Page v. Prudential Ins. Co. of America
Citation | 231 Ala. 405,165 So. 388 |
Decision Date | 16 January 1936 |
Docket Number | 6 Div. 726 |
Parties | PAGE v. PRUDENTIAL INS. CO. OF AMERICA. |
Court | Supreme Court of Alabama |
Appeal from Circuit Court, Jefferson County; Roger Snyder, Judge.
Action to recover disability benefits under a group policy of insurance by Joe H. Page against the Prudential Insurance Company of America. From a judgment for defendant, plaintiff appeals.
Affirmed.
London Yancey, Smith & Windham and J.K. Jackson, all of Birmingham for appellant.
Harsh Harsh & Hare, of Birmingham, for appellee.
The suit, in count 1, is to recover the total permanent disability benefit under a group policy of life and disability insurance.
The disability benefit clause defines the coverage in these words: "Said employee *** shall become totally and permanently disabled or physically or mentally incapacitated to such an extent that he or she by reason of such disability or incapacity is rendered wholly, continuously and permanently unable to perform any work for any kind of compensation of financial value during the remainder of his or her lifetime."
The cause was tried on an agreed statement of facts. These facts so far as essential to a decision of the question presented, may be summarized thus:
The master policy was issued to the Louisville & Nashville Railroad Company.
Plaintiff, Joe H. Page, was an employee insured under such policy. "For a number of years prior to June 15, 1931, plaintiff was continuously employed by the Louisville & Nashville Railroad Company as a brakeman, a switchman or flagman in the transportation department of said railroad."

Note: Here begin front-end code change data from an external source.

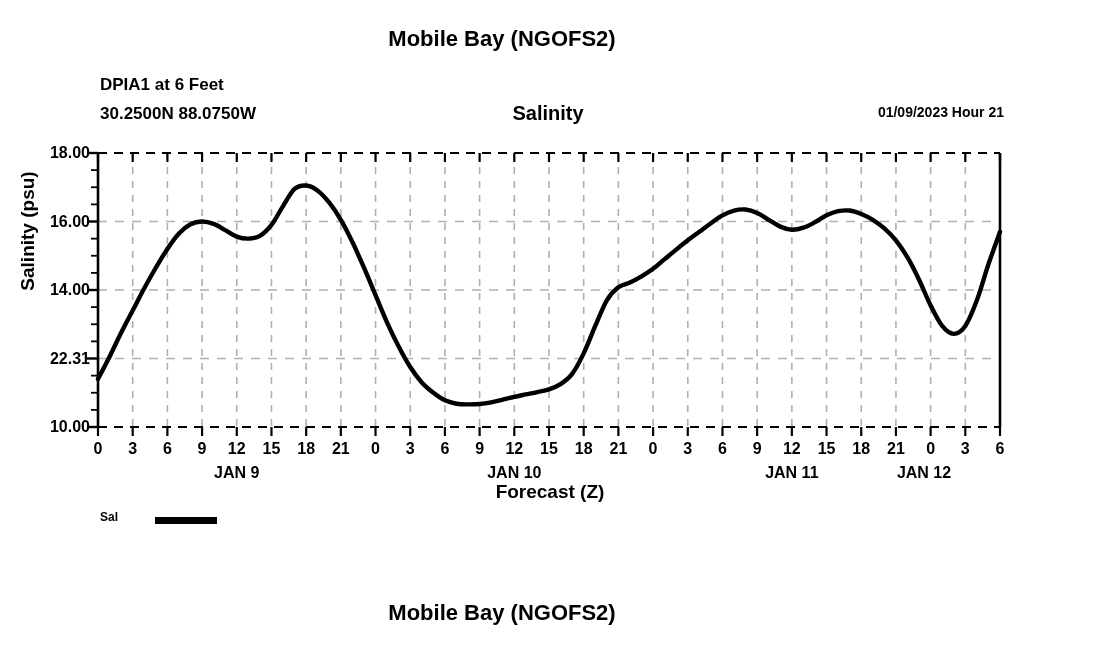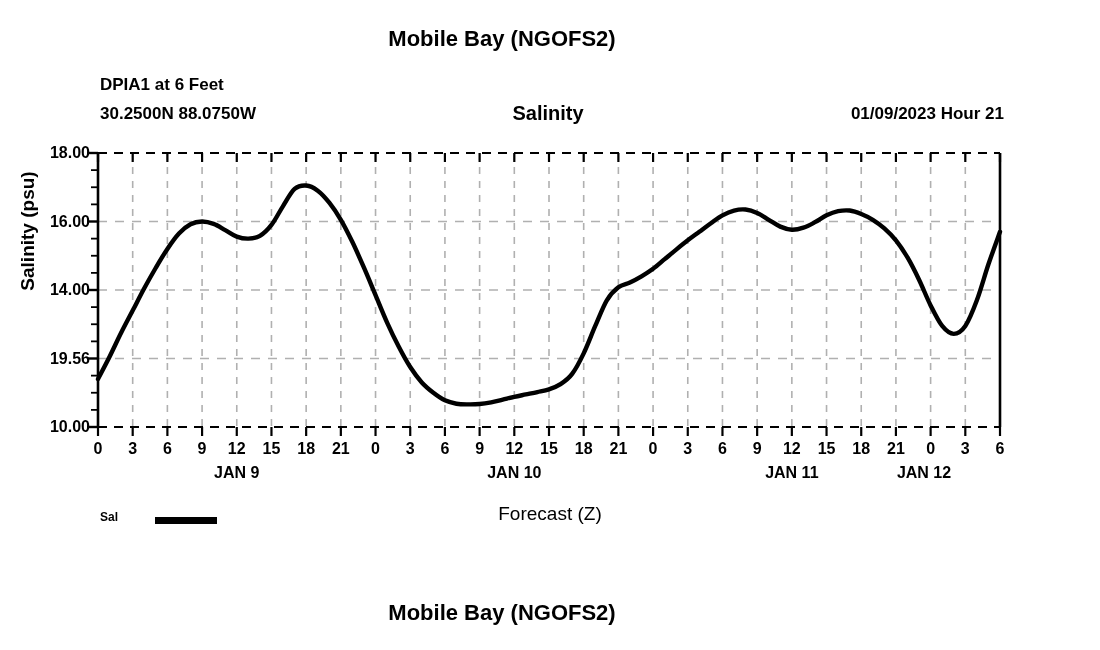--- a/index.html
+++ b/index.html
@@ -45,21 +45,21 @@
     top: 102px;
     text-align: center;
     font-size: 20px;
     font-weight: bold;
   }
 
   #datestamp {
     position: absolute;
     right: 96px;
     top: 104px;
-    font-size: 17px;
+    font-size: 14px;
     font-weight: bold;
   }
 
   
   #plot-wrap {
     position: absolute;
     left: 0;
     top: 0;
     width: 1100px;
     height: 650px;
@@ -115,22 +115,21 @@
     transform: translateX(-50%);
     line-height: 1;
   }
   #xaxis-title {
     position: absolute;
     left: 0;
     width: 1100px;
     top: 481px;
     text-align: center;
     font-size: 19px;
-    font-weight: normal;
-    margin-top: 22px;
+    font-weight: bold;
   }
 
   #legend {
     position: absolute;
     left: 100px;
     top: 508px;
     height: 24px;
   }
   #legend-label {
     position: absolute;
@@ -272,21 +271,21 @@
     <g id="series-layer">
         <path d="M 98.00 379.05 C 99.93 375.34, 105.71 364.49, 109.56 356.79 C 113.42 349.08, 117.27 340.52, 121.13 332.81 C 124.98 325.11, 128.84 317.97, 132.69 310.55 C 136.55 303.13, 140.40 295.42, 144.26 288.29 C 148.11 281.15, 151.97 274.30, 155.82 267.74 C 159.68 261.17, 163.53 254.61, 167.38 248.90 C 171.24 243.19, 175.09 237.60, 178.95 233.49 C 182.80 229.38, 186.66 226.24, 190.51 224.24 C 194.37 222.24, 198.22 221.56, 202.08 221.50 C 205.93 221.44, 209.79 222.47, 213.64 223.90 C 217.50 225.32, 221.35 227.95, 225.21 230.06 C 229.06 232.17, 232.91 235.14, 236.77 236.57 C 240.62 238.00, 244.48 238.74, 248.33 238.63 C 252.19 238.51, 256.04 238.17, 259.90 235.88 C 263.75 233.60, 267.61 229.89, 271.46 224.92 C 275.32 219.96, 279.17 212.08, 283.03 206.09 C 286.88 200.09, 290.74 192.39, 294.59 188.96 C 298.44 185.54, 302.30 185.25, 306.15 185.54 C 310.01 185.82, 313.86 187.82, 317.72 190.68 C 321.57 193.53, 325.43 197.81, 329.28 202.66 C 333.14 207.51, 336.99 213.22, 340.85 219.79 C 344.70 226.35, 348.56 234.06, 352.41 242.05 C 356.26 250.04, 360.12 258.89, 363.97 267.74 C 367.83 276.59, 371.68 286.00, 375.54 295.14 C 379.39 304.27, 383.25 313.97, 387.10 322.54 C 390.96 331.10, 394.81 339.09, 398.67 346.51 C 402.52 353.93, 406.38 361.07, 410.23 367.06 C 414.09 373.06, 417.94 378.19, 421.79 382.47 C 425.65 386.76, 429.50 389.78, 433.36 392.75 C 437.21 395.72, 441.07 398.46, 444.92 400.29 C 448.78 402.11, 452.63 403.03, 456.49 403.71 C 460.34 404.40, 464.20 404.34, 468.05 404.39 C 471.91 404.45, 475.76 404.39, 479.62 404.05 C 483.47 403.71, 487.32 403.08, 491.18 402.34 C 495.03 401.60, 498.89 400.51, 502.74 399.60 C 506.60 398.69, 510.45 397.72, 514.31 396.86 C 518.16 396.00, 522.02 395.26, 525.87 394.46 C 529.73 393.66, 533.58 392.92, 537.44 392.06 C 541.29 391.21, 545.15 390.64, 549.00 389.32 C 552.85 388.01, 556.71 386.76, 560.56 384.19 C 564.42 381.62, 568.27 379.05, 572.13 373.91 C 575.98 368.77, 579.84 361.35, 583.69 353.36 C 587.55 345.37, 591.40 334.81, 595.26 325.96 C 599.11 317.11, 602.97 306.73, 606.82 300.28 C 610.68 293.82, 614.53 290.23, 618.38 287.26 C 622.24 284.29, 626.09 284.29, 629.95 282.46 C 633.80 280.64, 637.66 278.58, 641.51 276.30 C 645.37 274.02, 649.22 271.62, 653.08 268.76 C 656.93 265.91, 660.79 262.37, 664.64 259.17 C 668.50 255.98, 672.35 252.72, 676.21 249.59 C 680.06 246.45, 683.91 243.31, 687.77 240.34 C 691.62 237.37, 695.48 234.63, 699.33 231.78 C 703.19 228.92, 707.04 225.95, 710.90 223.21 C 714.75 220.47, 718.61 217.45, 722.46 215.34 C 726.32 213.22, 730.17 211.51, 734.03 210.54 C 737.88 209.57, 741.74 209.11, 745.59 209.51 C 749.44 209.91, 753.30 211.22, 757.15 212.94 C 761.01 214.65, 764.86 217.50, 768.72 219.79 C 772.57 222.07, 776.43 224.98, 780.28 226.64 C 784.14 228.29, 787.99 229.55, 791.85 229.72 C 795.70 229.89, 799.56 228.92, 803.41 227.66 C 807.26 226.41, 811.12 224.24, 814.97 222.18 C 818.83 220.13, 822.68 217.16, 826.54 215.34 C 830.39 213.51, 834.25 212.02, 838.10 211.22 C 841.96 210.43, 845.81 210.08, 849.67 210.54 C 853.52 211.00, 857.38 212.42, 861.23 213.97 C 865.09 215.51, 868.94 217.39, 872.79 219.79 C 876.65 222.18, 880.50 224.92, 884.36 228.35 C 888.21 231.77, 892.07 235.49, 895.92 240.34 C 899.78 245.19, 903.63 250.90, 907.49 257.46 C 911.34 264.03, 915.20 271.73, 919.05 279.72 C 922.91 287.72, 926.76 297.71, 930.62 305.41 C 934.47 313.12, 938.32 321.22, 942.18 325.96 C 946.03 330.70, 949.89 333.84, 953.74 333.84 C 957.60 333.84, 961.45 331.56, 965.31 325.96 C 969.16 320.37, 973.02 310.55, 976.87 300.28 C 980.73 290.00, 984.58 275.73, 988.44 264.31 C 992.29 252.90, 998.07 237.20, 1000.00 231.78" fill="none" stroke="#000000" stroke-width="4.4" stroke-linecap="round" stroke-linejoin="round"></path>
       </g>
   </svg>
 
   <div id="ylabel">Salinity (psu)</div>
   <div id="ytick-holder">
       <div class="ytick-label" style="top: 145px;">18.00</div>
       <div class="ytick-label" style="top: 213.5px;">16.00</div>
       <div class="ytick-label" style="top: 282px;">14.00</div>
-      <div class="ytick-label" style="top: 350.5px;">19.56</div>
+      <div class="ytick-label" style="top: 350.5px;">22.31</div>
       <div class="ytick-label" style="top: 419px;">10.00</div>
     </div>
   <div id="xtick-holder">
       <div class="xtick-label" style="left: 98px; top: 441px;">0</div>
       <div class="xtick-label" style="left: 132.692px; top: 441px;">3</div>
       <div class="xtick-label" style="left: 167.385px; top: 441px;">6</div>
       <div class="xtick-label" style="left: 202.077px; top: 441px;">9</div>
       <div class="xtick-label" style="left: 236.769px; top: 441px;">12</div>
       <div class="xtick-label" style="left: 271.462px; top: 441px;">15</div>
       <div class="xtick-label" style="left: 306.154px; top: 441px;">18</div>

In November, 1926, plaintiff got a cinder in his right eye, which inflicted an injury which finally developed, 1931, in a total and permanent loss of sight in that eye. He is thus rendered permanently and totally disabled to engage in his employment as a member of a train crew. Plaintiff is forty-seven years of age; "has followed the avocation of a flagman or brakeman or switchman on a railroad the majority of his working life and knows no other trade or profession, but plaintiff is of normal and average intelligence and can read and write and completed the fifth grade in public school."
In the recent case of Protective Life Ins. Co. v. Hale, 230 Ala. 323, 161 So. 248, 252, construing a disability clause of like import as that here presented, our former decisions were reviewed by the full court. It was declared the disability covered by the contract must not be merely occupational, but the insured "must be physically disabled from doing and performing the substantial features of any gainful occupation, within the range of his mental and educational capacity, with the required skill and accuracy of any such occupation."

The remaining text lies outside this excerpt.